For one-tailed tests, we simply specify the cumulative density. So, for a one-tailed 95% critical value, we would specify:

qnorm(0.95)

## [1] 1.645

We could obtain the other tail by specifying:

qnorm(0.05)

## [1] -1.645

Or, we could request the upper-tail of the distribution rather than the lower (left) tail (which is the default):

qnorm(0.95, lower.tail = FALSE)

## [1] -1.645

As with dnorm, pnorm, and qnorm work on arbitrary normal distributions, but its results will be unfamiliar to us:

pnorm(1.96, mean = 3)

## [1] 0.1492

qnorm(0.95, mean = 3)

## [1] 4.645

Other distributions

As stated above, R supplies functions analogous to those just described for numerous distributions.

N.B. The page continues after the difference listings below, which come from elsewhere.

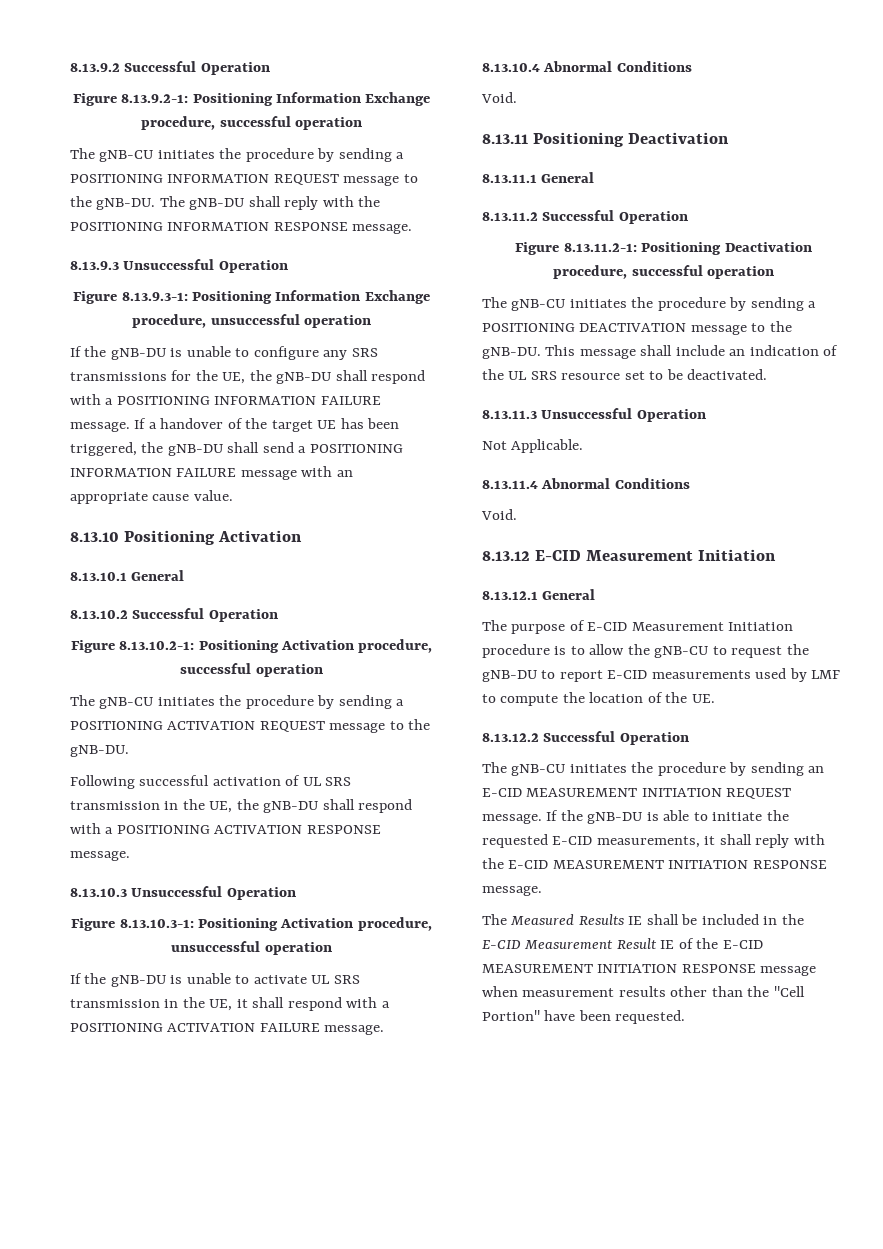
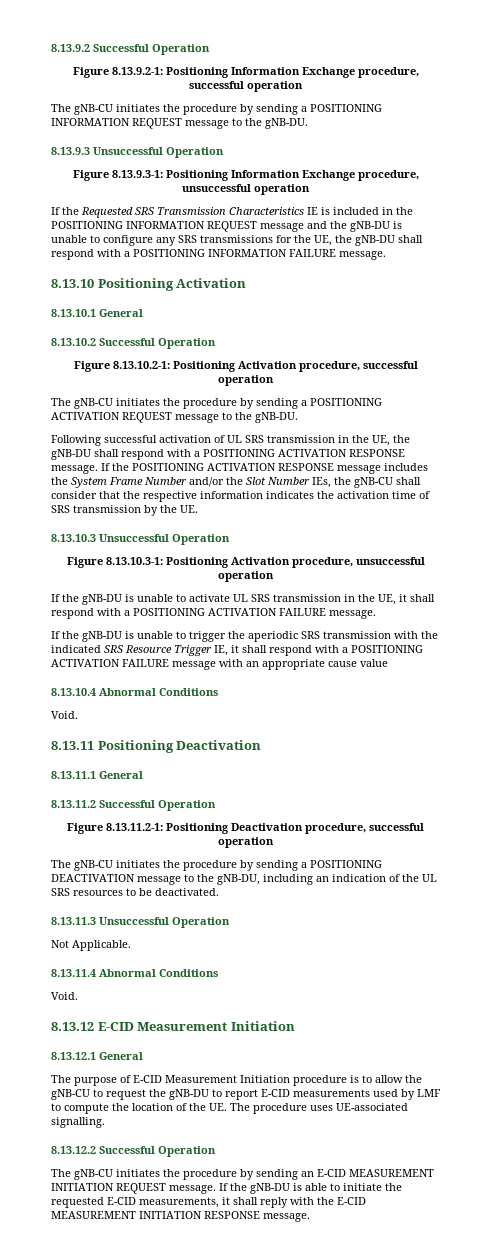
- The gNB-DU shall reply with the POSITIONING INFORMATION RESPONSE message.
- If the gNB-DU is unable to configure any SRS transmissions for the UE, the gNB-DU shall respond with a POSITIONING INFORMATION FAILURE message. If a handover of the target UE has been triggered, the gNB-DU shall send a POSITIONING INFORMATION FAILURE message with an appropriate cause value.
+ If the Requested SRS Transmission Characteristics IE is included in the POSITIONING INFORMATION REQUEST message and the gNB-DU is unable to configure any SRS transmissions for the UE, the gNB-DU shall respond with a POSITIONING INFORMATION FAILURE message.
+ If the POSITIONING ACTIVATION RESPONSE message includes the System Frame Number and/or the Slot Number IEs, the gNB-CU shall consider that the respective information indicates the activation time of SRS transmission by the UE.
+ If the gNB-DU is unable to trigger the aperiodic SRS transmission with the indicated SRS Resource Trigger IE, it shall respond with a POSITIONING ACTIVATION FAILURE message with an appropriate cause value
- The gNB-CU initiates the procedure by sending a POSITIONING DEACTIVATION message to the gNB-DU. This message shall include an indication of the UL SRS resource set to be deactivated.
+ The gNB-CU initiates the procedure by sending a POSITIONING DEACTIVATION message to the gNB-DU, including an indication of the UL SRS resources to be deactivated.
- The purpose of E-CID Measurement Initiation procedure is to allow the gNB-CU to request the gNB-DU to report E-CID measurements used by LMF to compute the location of the UE.
+ The purpose of E-CID Measurement Initiation procedure is to allow the gNB-CU to request the gNB-DU to report E-CID measurements used by LMF to compute the location of the UE. The procedure uses UE-associated signalling.
- The Measured Results IE shall be included in the E-CID Measurement Result IE of the E-CID MEASUREMENT INITIATION RESPONSE message when measurement results other than the "Cell Portion" have been requested.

Details about all of the distributions can be found in the help files: ? Distributions.

Here are a few examples:

t distribution Note: The t distribution functions require a df argument, specifying the degrees of freedom.

qt(0.95, df = 1000)

## [1] 1.646

qt(c(0.025, 0.975), df = 1000)

## [1] -1.962  1.962

Binomial distribution The binomial distribution functions work as above, but require size and prob arguments, specifying the number of draw and the probability of success. So, if we are modelling fair coin flips:

dbinom(0, 1, 0.5)

## [1] 0.5

pbinom(0, 1, 0.5)

## [1] 0.5

qbinom(0.95, 1, 0.5)

## [1] 1

qbinom(c(0.025, 0.975), 1, 0.5)

## [1] 0 1

Note: Because the binomial is a discrete distribution, the values here might seem strange compared to the above.